Meeting minutes
<chrisp> +present
ChrisCuellar: ARIA-AT is different from other accessibility testing frameworks or platforms that you may have already encountered is that this one is really pushing forward the concept of interoperability within screen readers themselves
ChrisCuellar: It's pushing beyond the boundaries of the browser
ChrisCuellar: This effort started with the ARIA-AT community group in 2016
ChrisCuellar: in that time, the framework has evolved to a high degree of sophistication
ChrisCuellar: this involes writing tests, running tests, and even automating test execution
ChrisCuellar: We're here to share an overview and give status updates
ChrisCuellar: We want to make a deeper dive into the infrastructure--how the tests work, how they are structured, and the underlying methodology
ChrisCuellar: And we'd like to give an indication of where the program is headed and share some pointers on how folks can get involved
ChrisCuellar: We're sharing a screenshot of the ARIA-AT app which documents support levels for our test plans
ChrisCuellar: It features a grid describing screen reader / web browser pairs
ChrisCuellar: Initially, we've been testing those pairs' renderings of design patterns from the ARIA Practices Guidelines
ChrisCuellar: The goal of the program is to help AT vendors improve interop through testing
ChrisCuellar: We've taken a lot of inspiration from the web-platform-tests project
ChrisCuellar: Along those lines, we're hoping to get more granular with accessibility-related features
Matt_King: This is different from other interop efforts is that normally, you start with a standard and have everyone tested to that standard. Here, there is no standard for how ATs should behave. We're trying to solve that, but not by writing a standard. We're starting with tests as a basis to drive consensus about basic expectations
Matt_King: The biggest value to developers is having the confidence in that the experience you are designing is truly accessible across all platforms
ChrisCuellar: There's been a lot of evolution in this project's six-year lifespan
ChrisCuellar: We've learned a lot about the difficulty in testing against the accessibility stack
ChrisCuellar: We have a concept we've been calling the "four-mile journey"
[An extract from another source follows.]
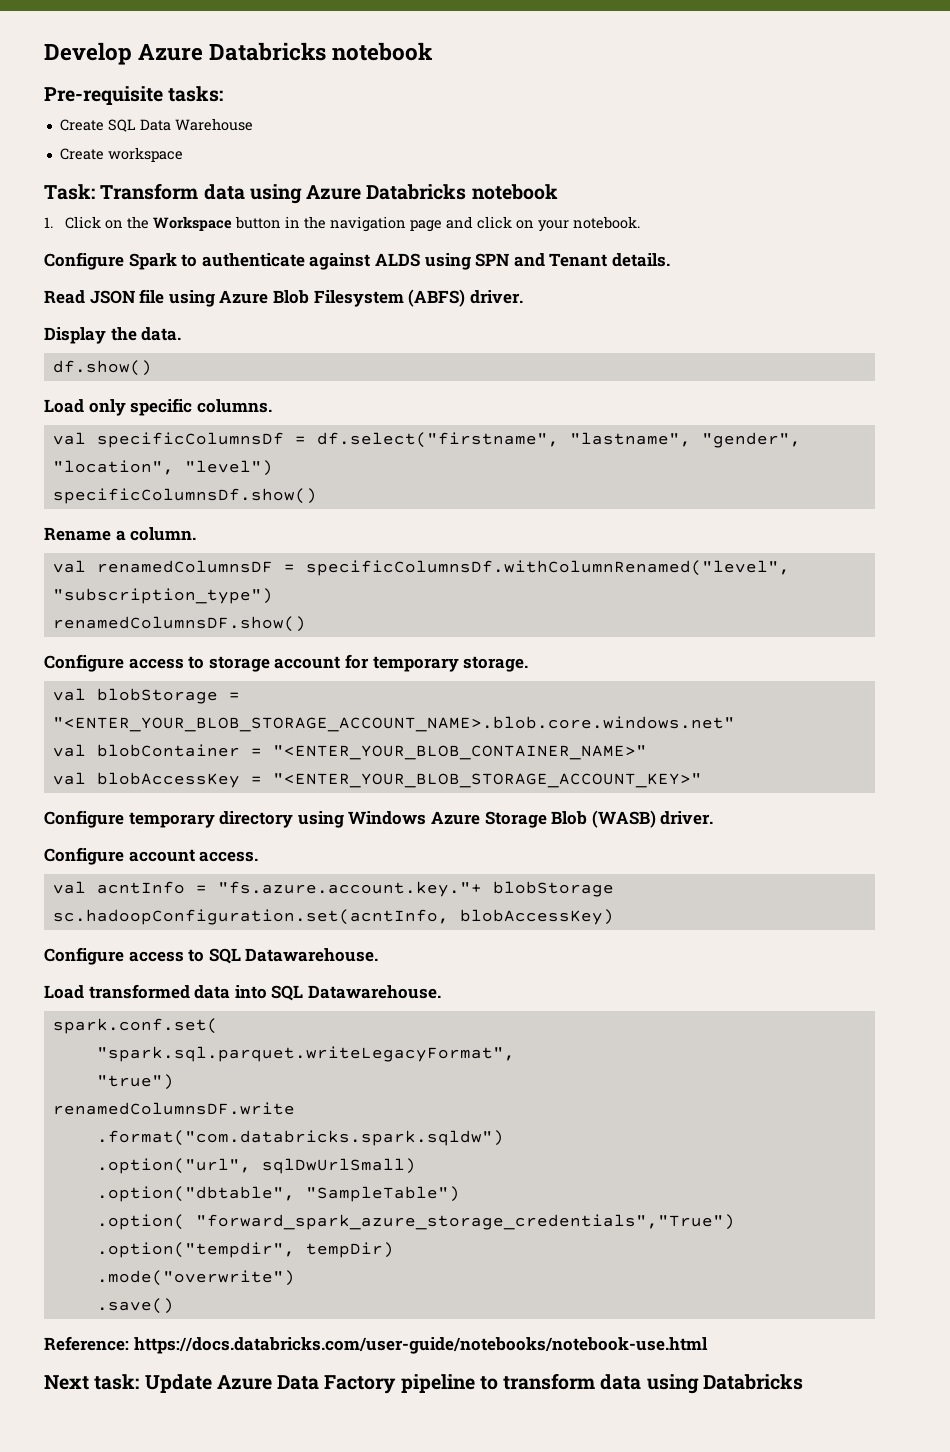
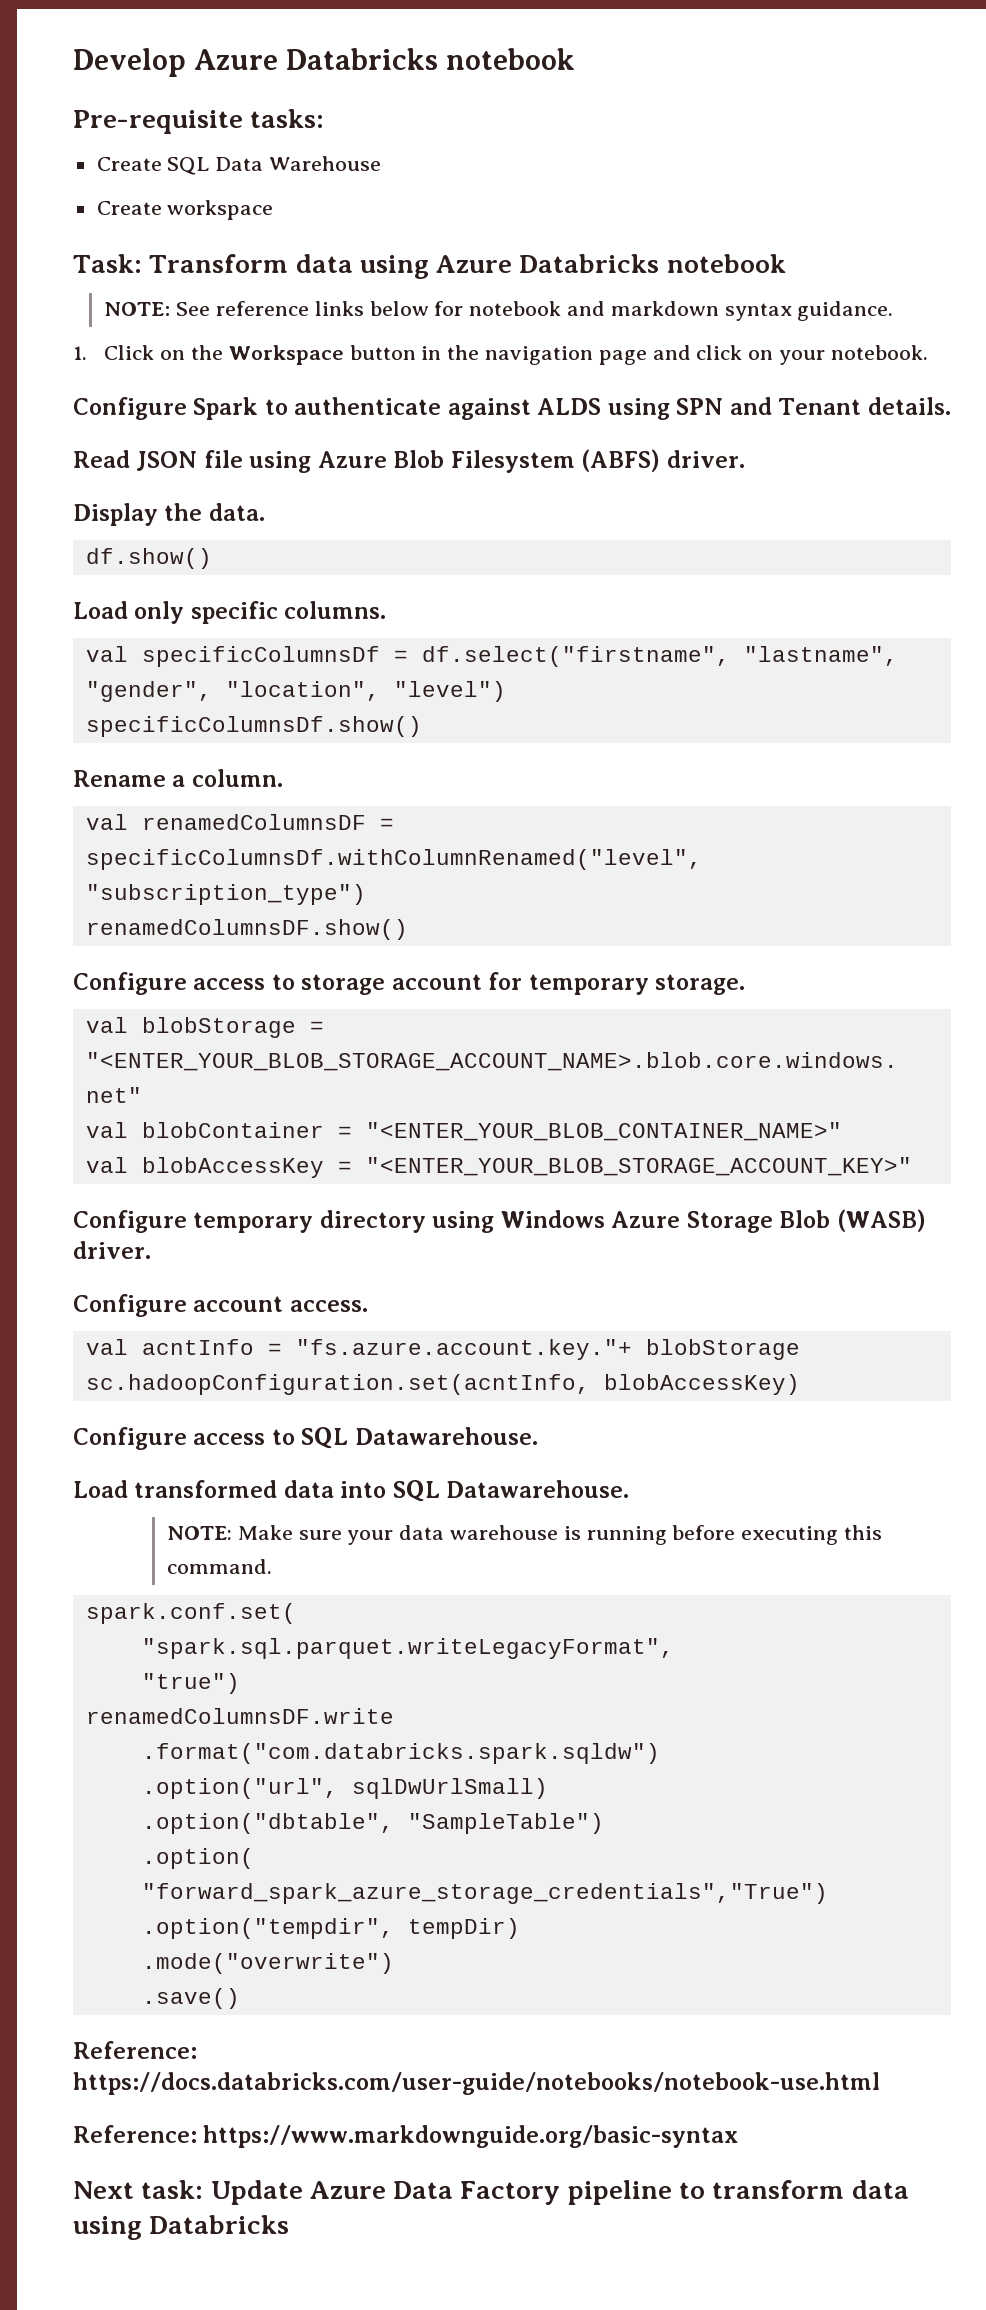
+ NOTE: See reference links below for notebook and markdown syntax guidance.
+ NOTE: Make sure your data warehouse is running before executing this command.
+ Reference: https://www.markdownguide.org/basic-syntax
ChrisCuellar: It describes what happens to the code that web authors write in order for it to reach AT users
ChrisCuellar: The first mile is about the code as authored by web developers. That's supported by the ARIA Authoring Practices Guide, WCAG, etc.
ChrisCuellar: The second mile is the accessibility tree. That's really the territory of browser developers. At this stage, we're able to track interop by web-platform-tests. There's been a lot of innovation in recent years around exposing that tree for testing
ChrisCuellar: At the third mile, we have the operating systems' accessibility APIs. Before we reach the screen reader, we have to pass through the operating system. There, we're dealing with AAM tests
ChrisCuellar: It gets harder and harder to access each layer we're describing here. But efforts are underway to tap into and to test the accessibility APIs. That's a new frontier for the web-platform-tests
ChrisCuellar: The last mile is what we've been talking about--it's where ARIA-AT really lives. It's the behavior of the ATs (e.g. screen readers) themselves
ChrisCuellar: We're validating that the various ATs we support (JAWS, NVDA, and VoiceOver at the moment) provide a roughly equivalent experience
Matt_King: The idea that the screen readers should behave "more or less the same" is an area that I'm sure many in attendence today will want to interrogate. That's where the ARIA-AT community group spends most of its efforts
ChrisCuellar: There are many distinct projects under active development for testing at each of these "miles"
ChrisCuellar: Since 2018, we have developed an overall approach to building consensus. I think that's the most unique part of our work. There is so much conversation between testers and AT vendors themselves
ChrisCuellar: We have a repeatable, scalable, and automatable test structure
ChrisCuellar: We have a testing and reporting platform
ChrisCuellar: And we have integrated JAWS, NVDA, and VoiceOver automation
Nigel: Is there a reason why TalkBack is not in that list?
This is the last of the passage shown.